Le musicien de jazz, poète et écrivain né à Lausanne en 1971, habitué des collaborations avec les musiciens Léon Francioli et Arthur Besson, le photographe Jean-Pierre Fonjallaz ou le cinéaste Pierre-Yves Borgeaud, est avec l’écrivain Blaise Hofmann le co-librettiste de la Fête des Vignerons. Entretien.

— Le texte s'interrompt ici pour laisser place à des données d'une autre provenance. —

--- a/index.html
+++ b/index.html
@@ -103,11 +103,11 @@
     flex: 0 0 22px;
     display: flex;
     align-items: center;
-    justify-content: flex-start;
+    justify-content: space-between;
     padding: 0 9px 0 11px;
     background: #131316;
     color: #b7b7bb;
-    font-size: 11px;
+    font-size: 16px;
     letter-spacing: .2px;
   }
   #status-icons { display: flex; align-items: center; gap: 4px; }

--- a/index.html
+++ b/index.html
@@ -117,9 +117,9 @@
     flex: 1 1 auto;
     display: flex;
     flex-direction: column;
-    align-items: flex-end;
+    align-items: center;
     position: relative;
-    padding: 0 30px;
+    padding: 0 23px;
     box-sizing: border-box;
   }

Quels étaient vos liens avec le monde de la vigne, du vin, du travail de la terre, avant de vous lancer dans l’aventure de la Fête des Vignerons 2019?
Comme la majorité des gens de ma génération, j’ai connu la paysannerie et les métiers de la terre au travers de mes grands-parents et, dans une moindre mesure, également au travers de mes parents. Ces derniers sont venus s’établir en ville, à Lausanne, où je suis né et où j’ai grandi. Je suis un rat des villes. Mais je compte toujours parmi mes amis des agriculteurs et des vignerons. Nous avons énormément de points communs entre artistes et gens de la terre – une vie de passion et d’indépendance.

Qu’avez-vous découvert, appris, en vous plongeant dans cet univers?
J’ai toujours côtoyé cet univers, je n’ai donc rien appris de réellement nouveau, si ce ne sont peut-être des points spécifiques, techniques, sur la taille, la terre, les cépages, etc. J’ai bien entendu une meilleure connaissance aujourd’hui de l’histoire de la Fête, de ses enjeux et de son fonctionnement. Mais la réelle découverte reste les gens que l’on croise en chemin.

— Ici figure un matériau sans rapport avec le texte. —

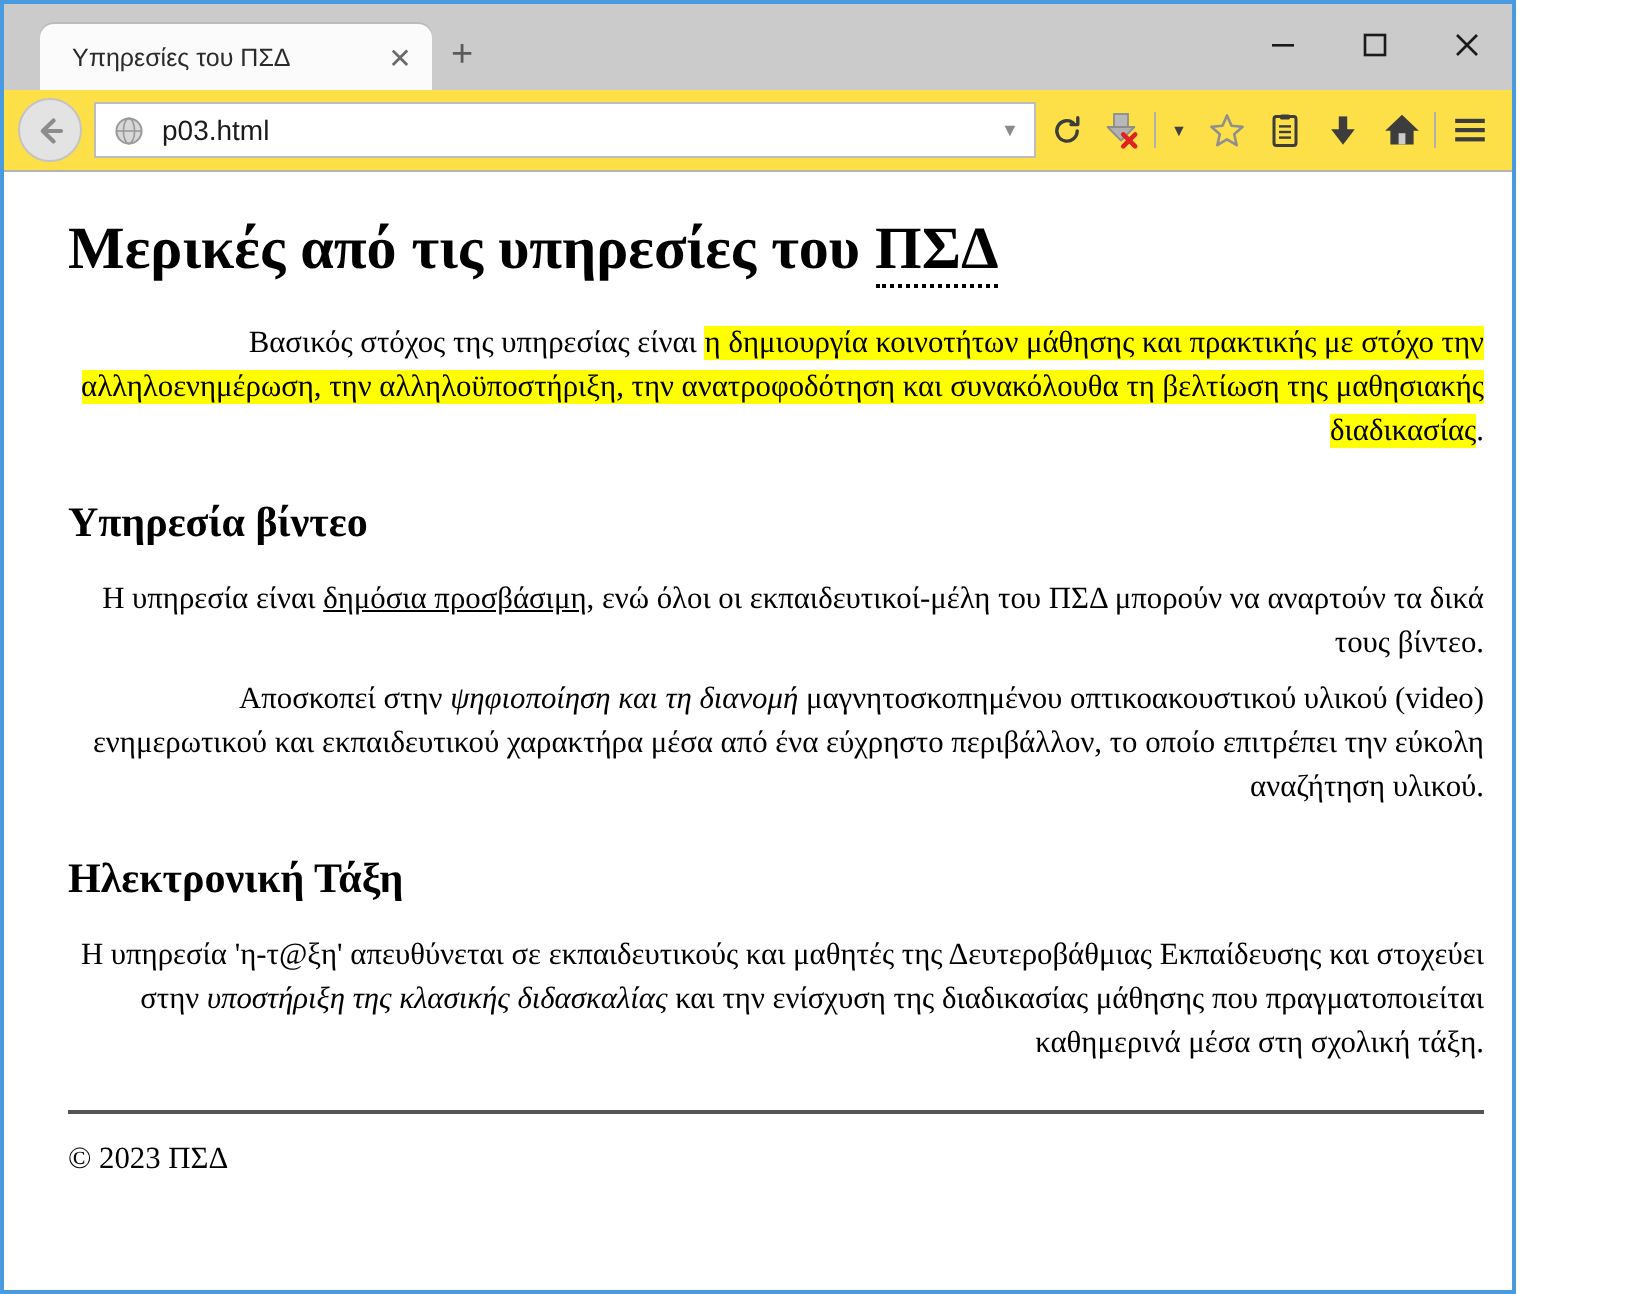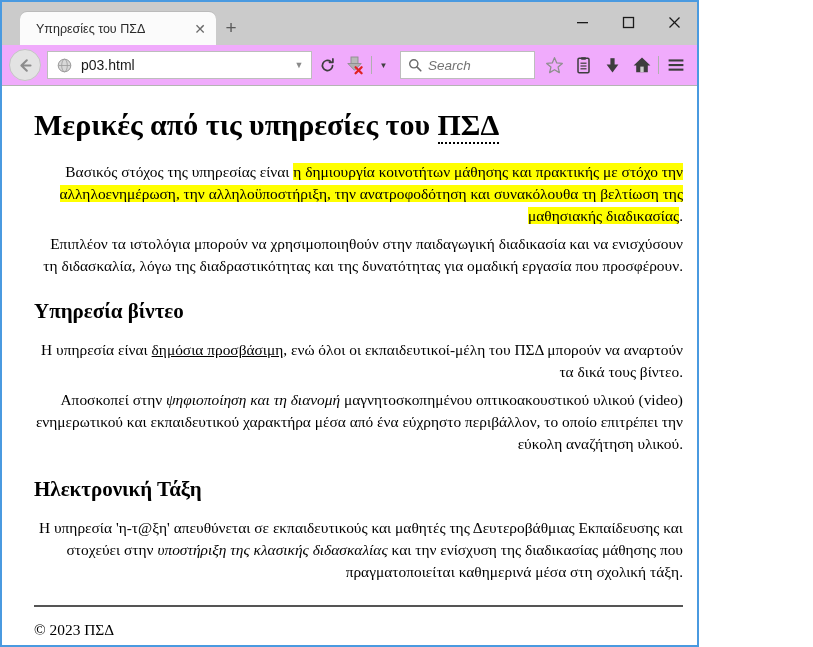--- a/index.html
+++ b/index.html
@@ -17,7 +17,7 @@
   
   #browser-window {
     position: relative;
-    width: 699px;
+    width: 758px;
     height: 647px;
     box-sizing: border-box;
     border: 2px solid #4a9ae0;

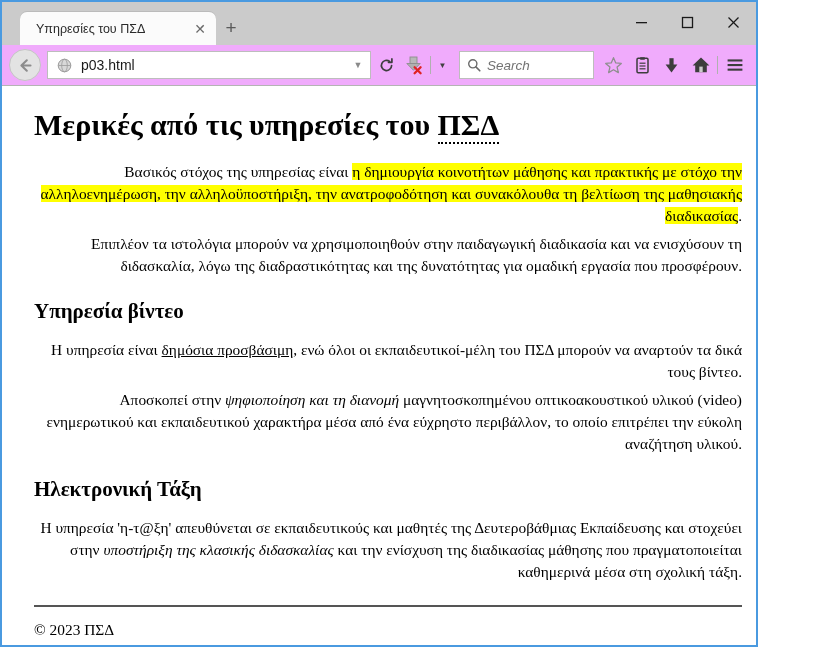--- a/index.html
+++ b/index.html
@@ -107,7 +107,7 @@
   
   .navbar {
     height: 41px;
-    background: #f0abfc;
+    background: #fde047;
     display: flex;
     align-items: center;
     padding: 0 7px;

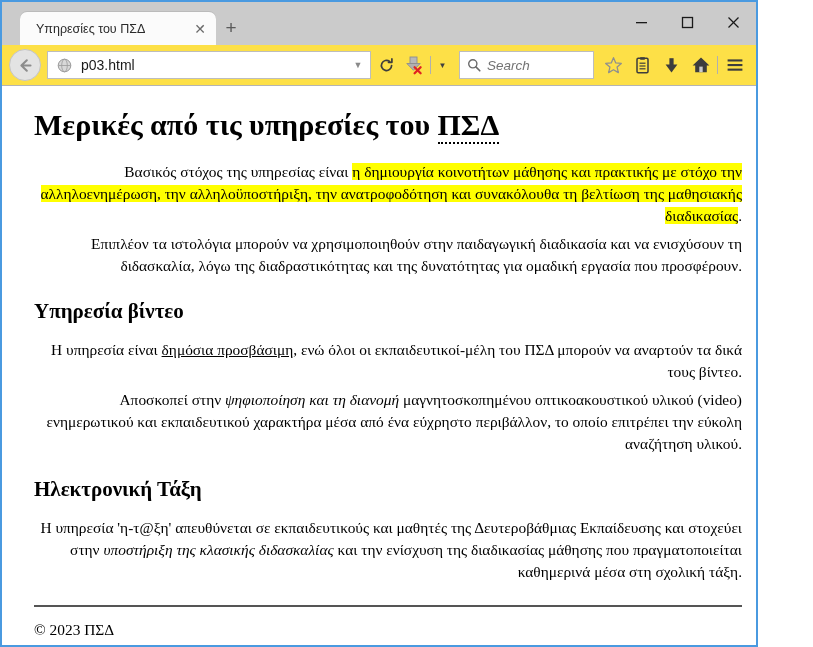--- a/index.html
+++ b/index.html
@@ -352,15 +352,6 @@
     <div class="tool-sep"></div>
     <div class="caret-btn">▼</div>
 
-    <div class="searchbox">
-      <span class="sicon">
-        <svg width="14" height="14" viewBox="0 0 14 14">
-          <circle cx="5.8" cy="5.8" r="4.1" fill="none" stroke="#6a6a6a" stroke-width="1.4"></circle>
-          <line x1="8.9" y1="8.9" x2="12.8" y2="12.8" stroke="#6a6a6a" stroke-width="1.6" stroke-linecap="round"></line>
-        </svg>
-      </span>
-      <span class="searchplaceholder">Search</span>
-    </div>
 
     <div class="toolicon">
       <svg width="19" height="19" viewBox="0 0 19 19">

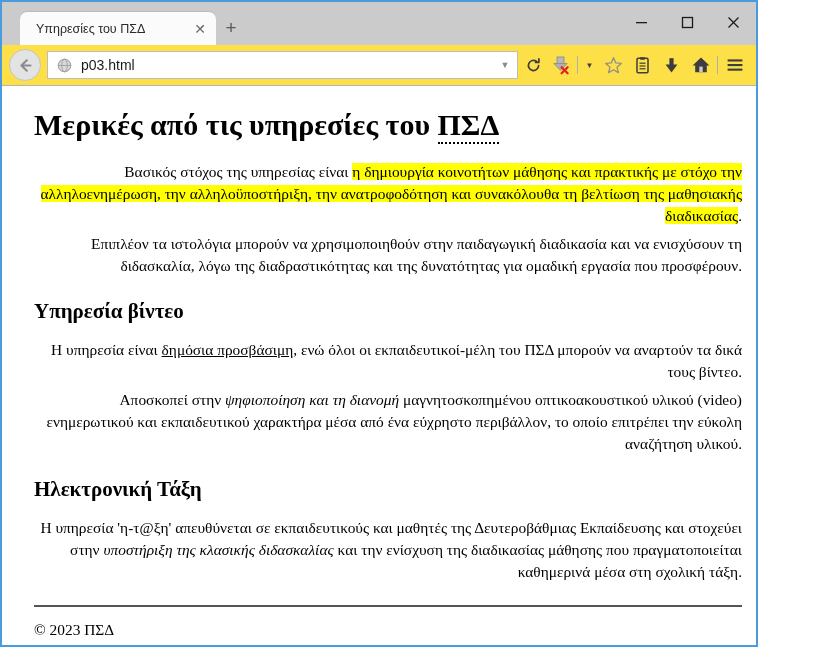--- a/index.html
+++ b/index.html
@@ -401,7 +401,6 @@
 
     <p><span>Βασικός στόχος της υπηρεσίας είναι </span><mark class="hl">η δημιουργία κοινοτήτων μάθησης και πρακτικής με στόχο την αλληλοενημέρωση, την αλληλοϋποστήριξη, την ανατροφοδότηση και συνακόλουθα τη βελτίωση της μαθησιακής διαδικασίας</mark><span>.</span></p>
 
-    <p>Επιπλέον τα ιστολόγια μπορούν να χρησιμοποιηθούν στην παιδαγωγική διαδικασία και να ενισχύσουν τη διδασκαλία, λόγω της διαδραστικότητας και της δυνατότητας για ομαδική εργασία που προσφέρουν.</p>
 
     <h2>Υπηρεσία βίντεο</h2>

Etre librettiste de la Fête des Vignerons 2019, qu’est-ce que cela représente à vos yeux? Est-ce un aboutissement, un moment fort dans le parcours d’un artiste? Un vieux rêve?
Une chance: travailler au renouvellement de la tradition.

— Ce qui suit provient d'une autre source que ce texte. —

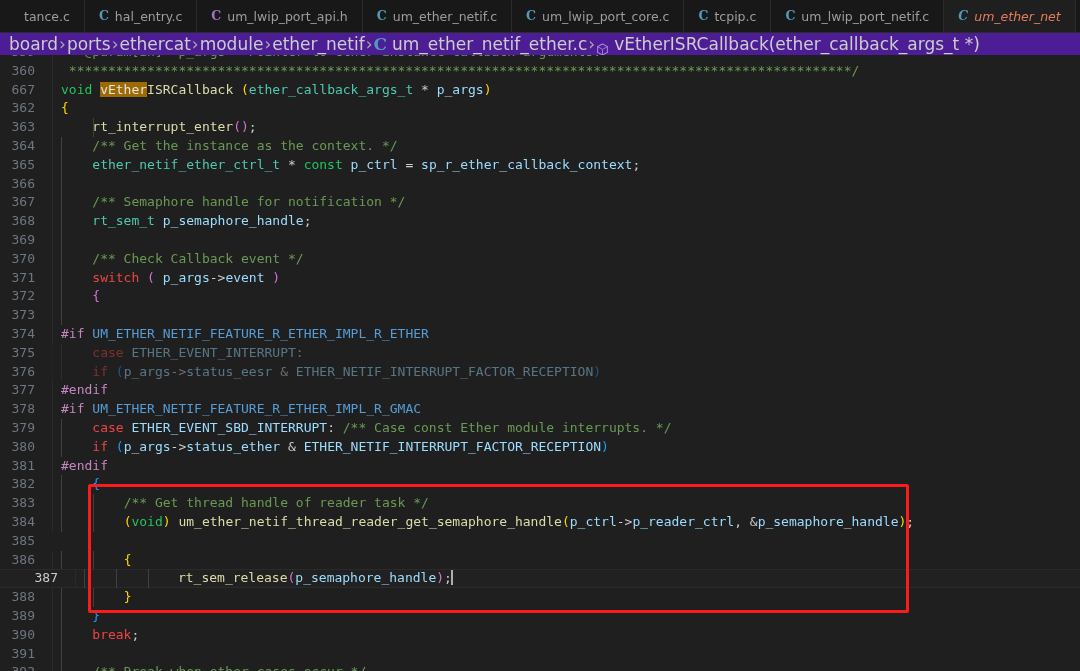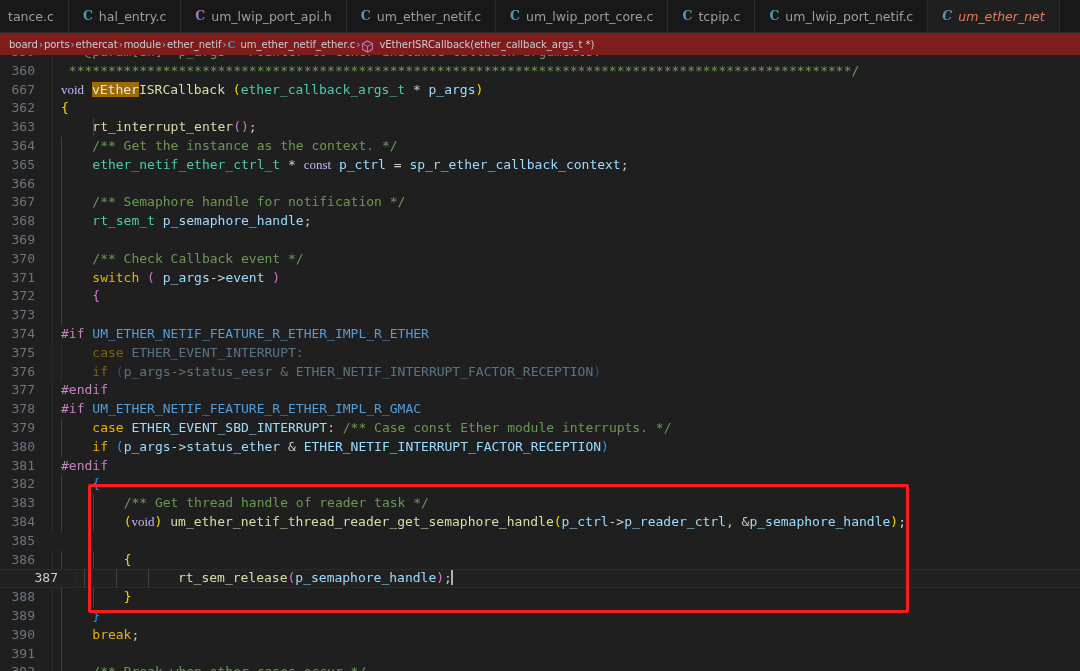--- a/index.html
+++ b/index.html
@@ -24,7 +24,7 @@
     border-right:1px solid #2b2b2b;
     flex:0 0 auto;
   }
-  .tab.first{padding-left:8px;}
+  .tab.first{padding-left:24px;}
   .tab .ticon{
     font-weight:bold;font-size:12.5px;line-height:1;
     font-family:"DejaVu Serif","Liberation Serif",serif;

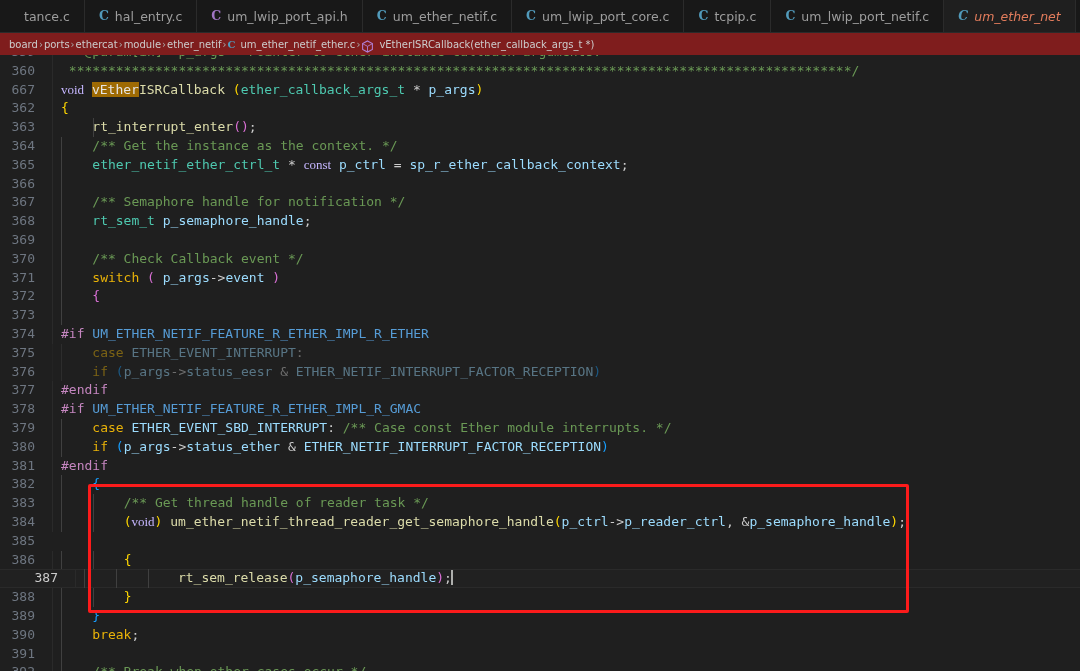--- a/index.html
+++ b/index.html
@@ -37,8 +37,8 @@
   
   .breadcrumb{
     display:flex;align-items:center;height:22px;
-    background:#7f1d1d;padding:0 0 0 8px;
-    font-size:10px;color:#a9a9a9;white-space:nowrap;overflow:hidden;
+    background:#4c1d95;padding:0 0 0 8px;
+    font-size:17px;color:#a9a9a9;white-space:nowrap;overflow:hidden;
   }
   .crumb{display:flex;align-items:center;gap:5px;padding:0 1px;color:#cccccc;}
   .crumb-icon{font-weight:bold;font-family:"DejaVu Serif","Liberation Serif",serif;}

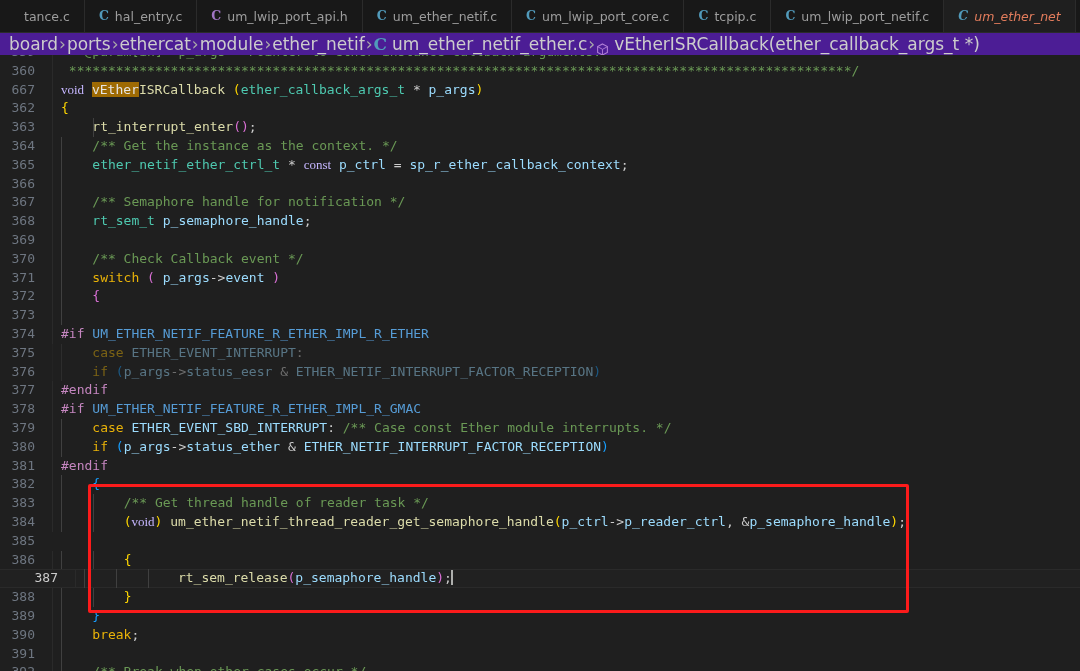--- a/index.html
+++ b/index.html
@@ -75,7 +75,7 @@
 
   
   .kw{color:#eab308;margin-top:12px;}     
-  .kw2{color:#c4b5fd;font-family:Liberation Serif, serif;}    
+  .kw2{color:#22c55e;}    
   .type{color:#4ec9b0;}   
   .fn{color:#dcdcaa;}     
   .var{color:#9cdcfe;}    

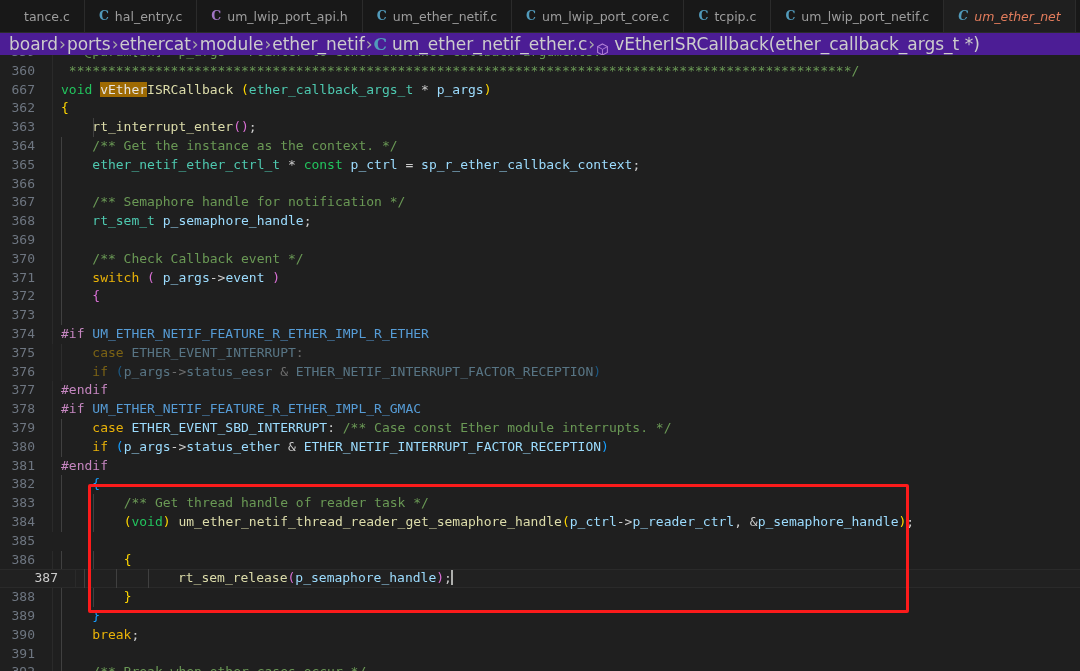--- a/index.html
+++ b/index.html
@@ -74,7 +74,7 @@
   .ig{position:absolute;top:0;bottom:0;width:1px;background:#404040;}
 
   
-  .kw{color:#eab308;margin-top:12px;}     
+  .kw{color:#ef4444;margin-top:12px;}     
   .kw2{color:#22c55e;}    
   .type{color:#4ec9b0;}   
   .fn{color:#dcdcaa;}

Vous êtes deux librettistes avec Blaise Hofmann. Comment travaillez-vous ensemble?
En parfaite harmonie. Nous sommes différents, nous nous complétons. Chacun écrit dans son coin, mais nous partageons tout, nous discutons de tout. Nous prenons aussi du temps ensemble dans la vie privée pour nous divertir, nous changer les idées.

Comment décririez-vous le travail collectif avec le reste de l’équipe artistique?
La manière de fonctionner de la compagnie Finzi Pasca est, si j’ose, «standard» pour une compagnie de théâtre contemporain. Nous travaillons tout d’abord collectivement – tels des scénaristes – à l’élaboration des différentes scènes du spectacle. Tous les corps de métiers sont représentés, musique, costumes, éclairages, scénographie, etc. Nous avançons frontalement, tous ensemble, puis chacun retourne dans son atelier réaliser l’ouvrage ou l’œuvre pour laquelle il est mandaté.

Pourquoi la Fête des Vignerons reste génération après génération un événement aussi populaire, attendu, observé par toute la Suisse romande?
La Fête ne se démode pas. Mieux que ça, elle suscite une passion, un engouement que je n’ai jamais vu dans aucun autre projet. Il est probable que sa fréquence – une fois par génération – soit un facteur déterminant. Par ce rythme unique, elle est préservée des ambitions personnelles. Elle se transmet de génération en génération, mais personne ne peut la posséder. Nous sommes à son service, et non l’inverse.

Que cherchez-vous à transmettre à travers les poèmes, les chants que vous composez pour la Fête?
Quel que soit l’angle de vue, la Fête traite de la relation entre l’homme et la nature, de leur rencontre, de leur passion, de leur dépendance. Il n’y a donc pas de message, mais des émotions. Nous vivons dans une époque extrêmement paradoxale, faite de conscience et d’inconscience écologique ; le sujet ne manque donc pas d’actualités…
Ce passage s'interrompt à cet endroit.